───── DATA PROVIDED ─────

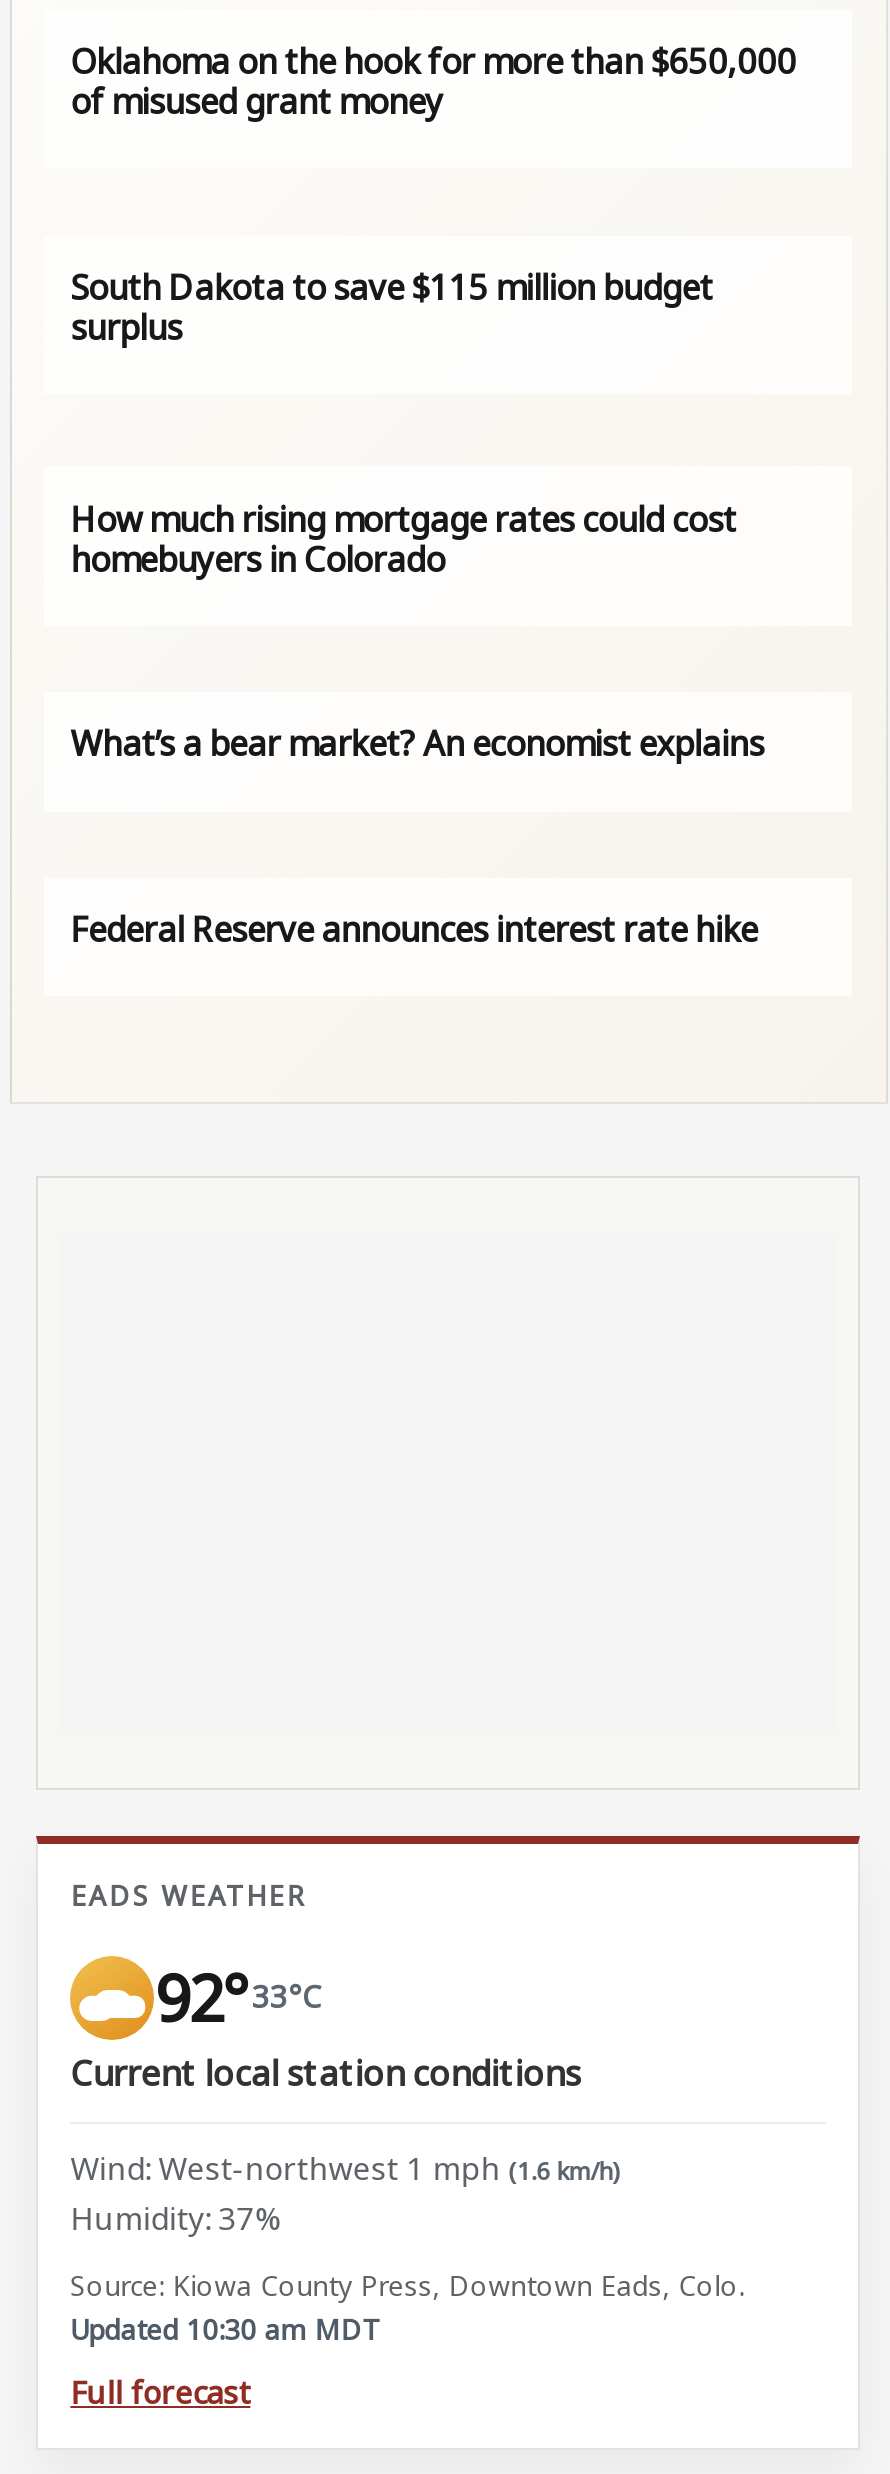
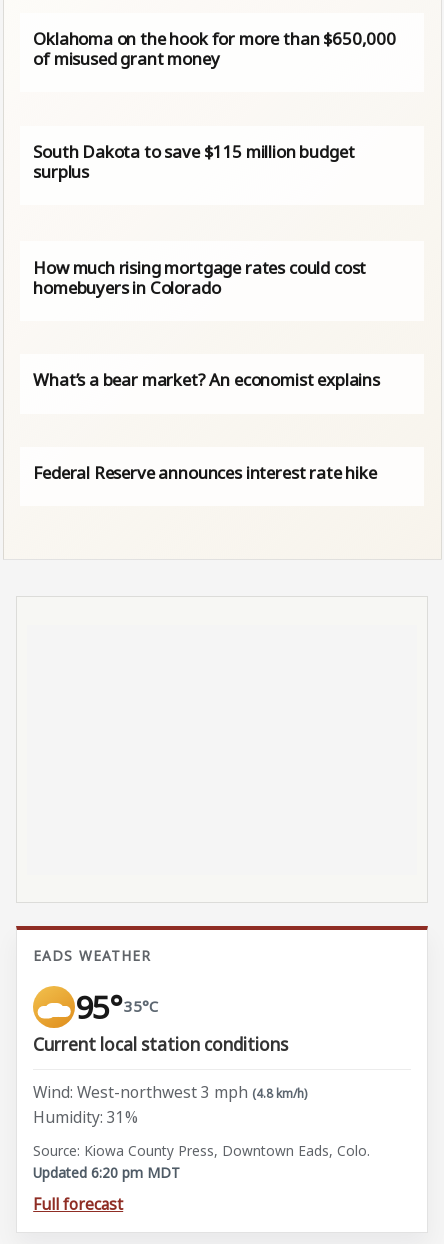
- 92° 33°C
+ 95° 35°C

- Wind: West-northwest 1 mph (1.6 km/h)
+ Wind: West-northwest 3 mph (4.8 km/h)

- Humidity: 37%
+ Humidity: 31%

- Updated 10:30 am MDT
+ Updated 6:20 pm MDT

─────
───── DATA PROVIDED ─────

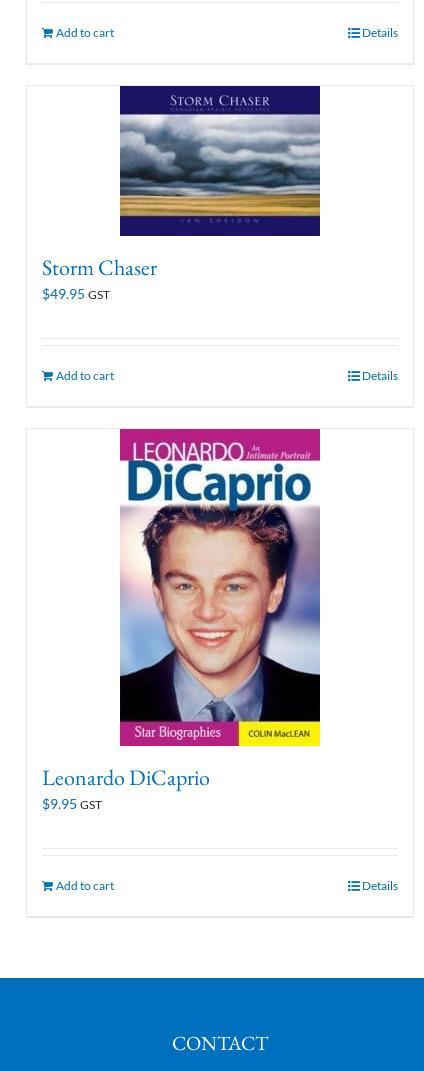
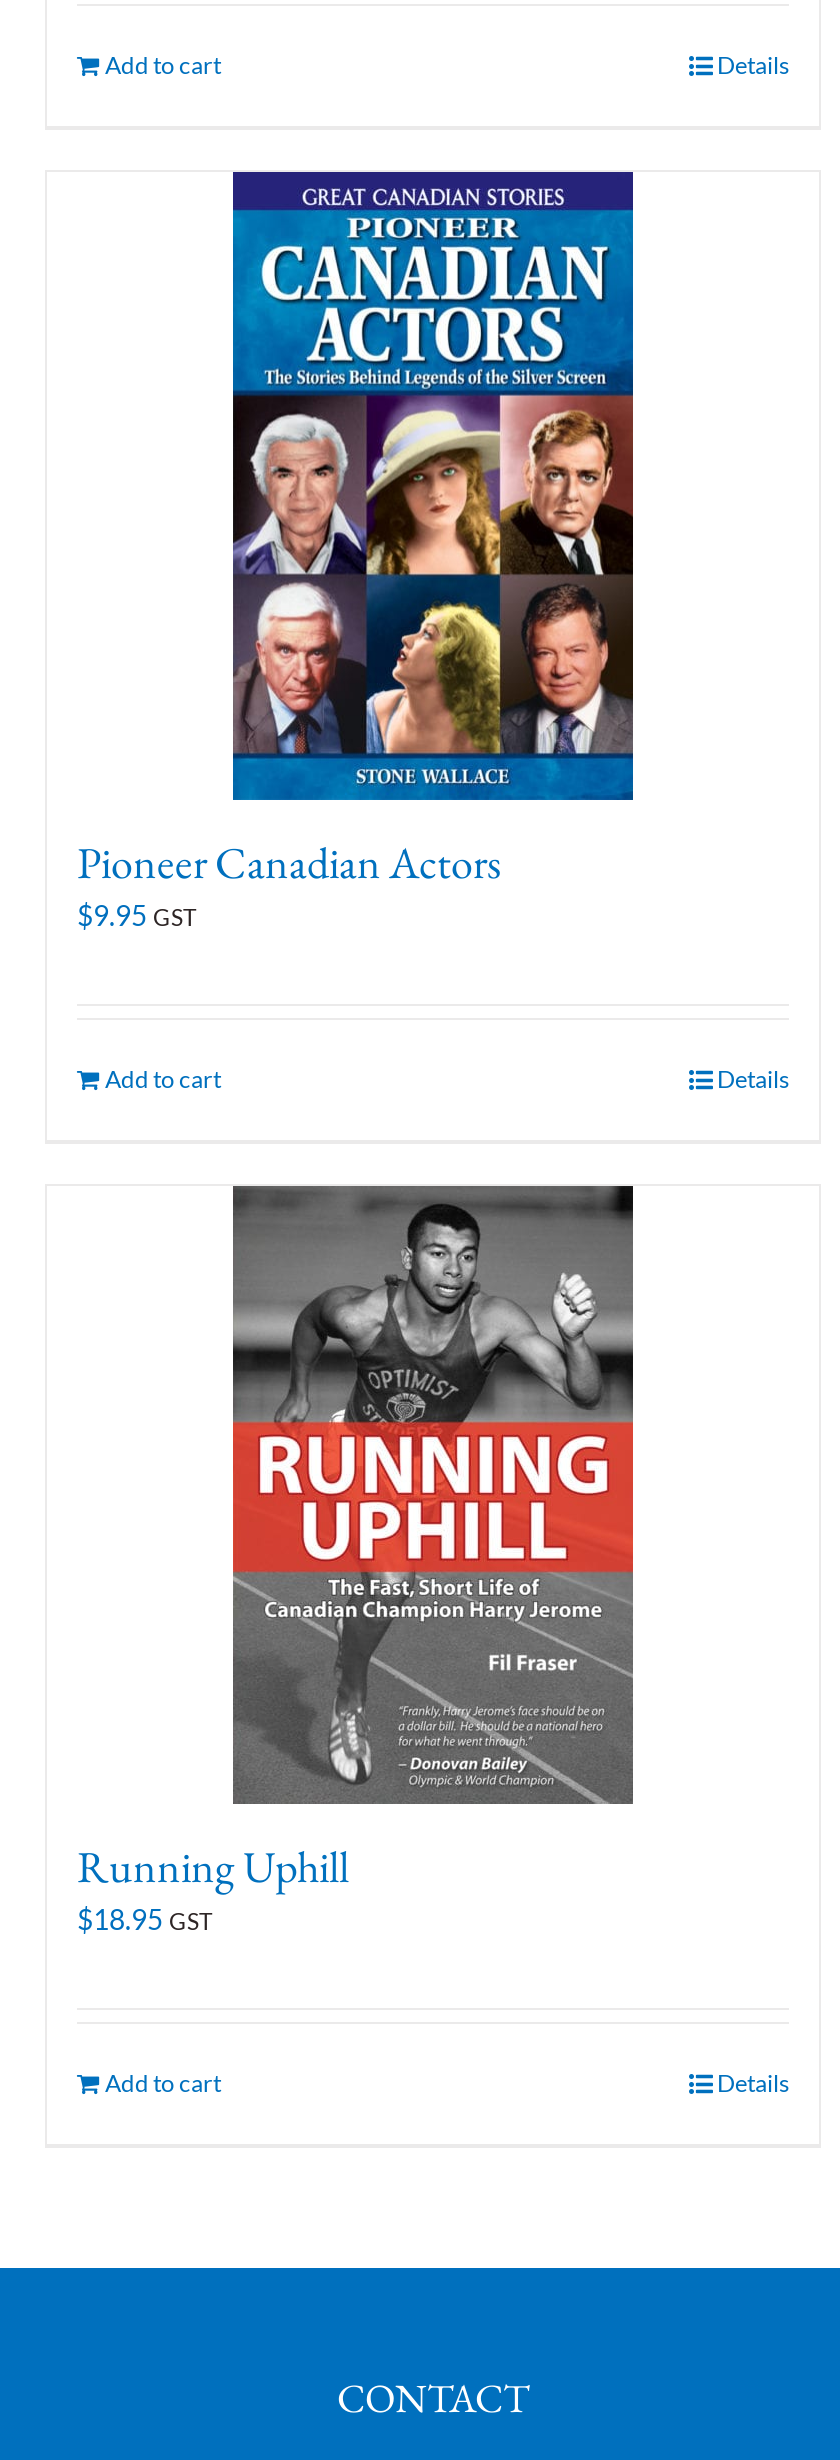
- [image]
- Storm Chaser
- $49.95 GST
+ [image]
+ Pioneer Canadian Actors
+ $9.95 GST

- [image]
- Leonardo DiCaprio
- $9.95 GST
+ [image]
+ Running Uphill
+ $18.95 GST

─────
───── DATA PROVIDED ─────

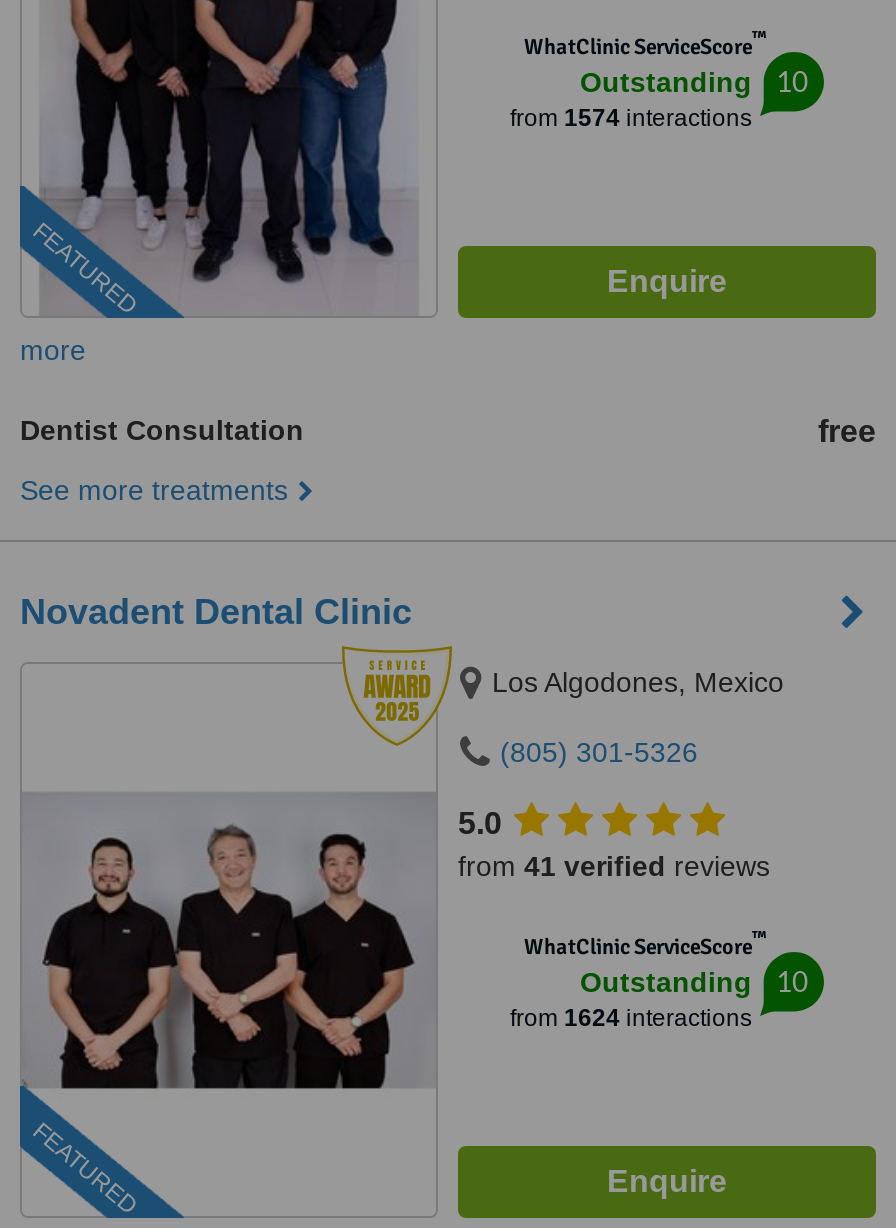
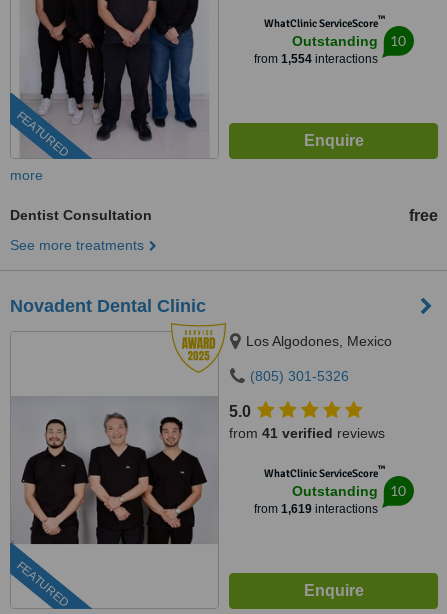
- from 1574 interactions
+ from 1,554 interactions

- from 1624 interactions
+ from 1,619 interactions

─────

WHAT IS EXPECTED. Working from the entries above, return all lines that contain "northwest".

RESPONSE AREA.
- Wind: West-northwest 1 mph (1.6 km/h)
+ Wind: West-northwest 3 mph (4.8 km/h)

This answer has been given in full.